E a Roma, chi c'era? C'erano migliaia di famiglie, di persone preoccupate per il futuro, di uomini e donne innamorati della vita e coscienti della sua sacralità; c'erano, horribile dictu, dei cattolici che intonavano l'Ave Maria (e non si può dire che la Chiesa, quella ufficiale, li abbia incoraggiati molto: sarebbe più esatto dire che li ha sopportati, considerandoli, in fondo, dei buoni diavolacci, ma terribilmente ingenui e anacronistici, perfino un po' guastafeste); c'erano gli uomini e le donne del Paese reale, non i ragazzi dei centri sociali, quelli che hanno dei figli da mandare a scola, una casa da pagare, un lavoro da conservare; quelli che non considerano l'aborto come una soluzione a una gravidanza indesiderata, né l'eutanasia come la soluzione a una malattia inguaribile. Strano: i preti e i vescovi avrebbero dovuto essere lì, con loro, almeno in senso ideale; invece non c'erano; e molti, moltissimi, erano, almeno idealmente, a Milano, con l'altra manifestazione. Infatti: è più facile parlare del dramma dei migranti che rischiano d'annegare, che si vede, che non del dramma dei nascituri cui viene negato l'accesso alla vita, che non si vede. È più facile versare lacrime sul cadaverino di un bimbo straniero, portato dalle onde sulla spiaggia, che non su sei milioni di futuri bimbi, nostri, eliminati negli ospedali a cura della sanità pubblica e privata, e gettati nei cestini della spazzatura, tutto secondo le regole e tutto a termini di legge: e, cosa più importante, senza che se ne parli mai. Infatti, parlarne equivarrebbe  a ledere un sacro diritto delle donne, faticosamente conquistato a prezzo di cento battaglie, e ormai definitivamente acquisto, non solo a livello giuridico, ma anche a livello intellettuale e morale. 

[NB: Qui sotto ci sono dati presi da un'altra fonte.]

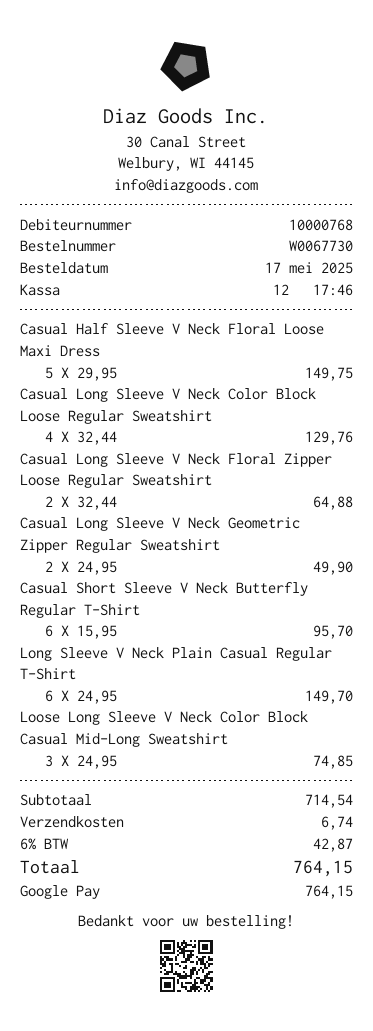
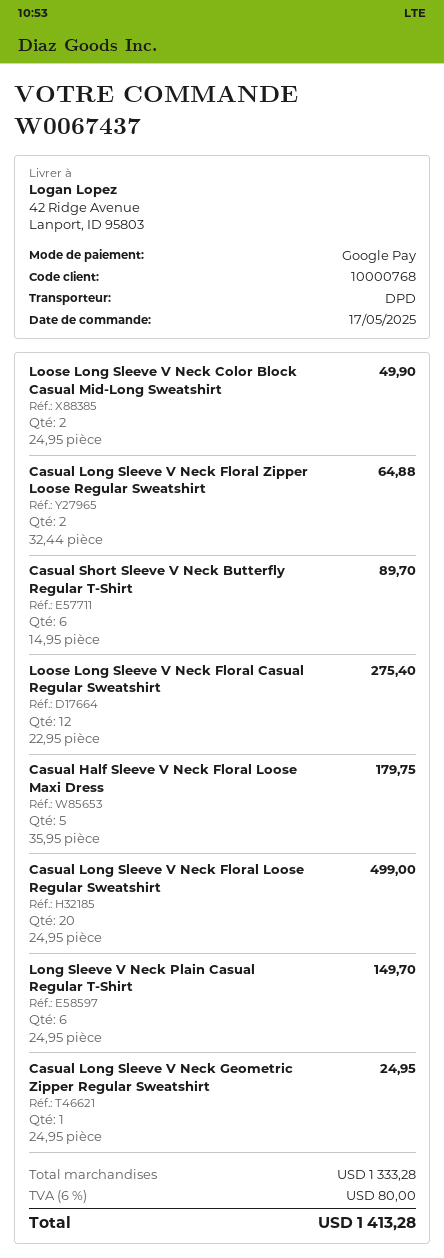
order number: W0067730 -> W0067437
Casual Half Sleeve V Neck Floral Loose Maxi Dress: 5 x 29.95 = 149.75 -> 5 x 35.95 = 179.75
Casual Long Sleeve V Neck Color Block Loose Regular Sweatshirt: 4 x 32.44 = 129.76 -> none
Casual Long Sleeve V Neck Geometric Zipper Regular Sweatshirt: 2 x 24.95 = 49.90 -> 1 x 24.95 = 24.95
Casual Short Sleeve V Neck Butterfly Regular T-Shirt: 6 x 15.95 = 95.70 -> 6 x 14.95 = 89.70
Loose Long Sleeve V Neck Color Block Casual Mid-Long Sweatshirt: 3 x 24.95 = 74.85 -> 2 x 24.95 = 49.90
Loose Long Sleeve V Neck Floral Casual Regular Sweatshirt: none -> 12 x 22.95 = 275.40
Casual Long Sleeve V Neck Floral Loose Regular Sweatshirt: none -> 20 x 24.95 = 499.00
subtotal: 714.54 -> 1333.28
shipping: 6.74 -> none
tax: 6% = 42.87 -> 6% = 80.00
total: 764.15 -> 1413.28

Ma forse il Paese vero era quello, quello di Roma; quella era l'espressione del comune sentire del popolo italiano. A Milano non c'era il popolo, c'era una folla: sponsorizzata dai mass media, corteggiata, o piuttosto strumentalizzata, dai poteri forti, incensata dagli intellettuali "progressisti" e dagli artisti "impegnati", sobillata dal papa modernista e dai preti di sinistra. Il paese vero, in Italia come ovunque, non è globalista, è sovranista: ha capito quale sia la posta in gioco, e si sta svegliando, si sta mobilitando, lentamente e silenziosamente, senza clamori e senza piazzate, girotondi o piroette, con dignità, con decoro, con senso di responsabilità. Del resto, sono gli altri, quelli di Milano, che dovrebbero farsi qualche domandina, per coerenza e per rispetto verso se stessi: se si ritengono gli eredi del "popolo di Seattle", cioè di un diffuso sentimento di rifiuto e di protesta verso i meccanismi spietati della globalizzazione, come mai, adesso, con il benevolo sostegno dei Soros e dei Rockefeller, stanno dalla parte della globalizzazione? Se erano contro i "ricchi", come mai vanno a comperare un figlio da una madre povera? Come mai agiscono come neppure il peggior Thénardier de Les miserables avrebbe mai osato agire, cioè approfittandosi, con il più cinico disprezzo, di chi, trovandosi nel bisogno, sacrifica perfino la creatura delle sue viscere?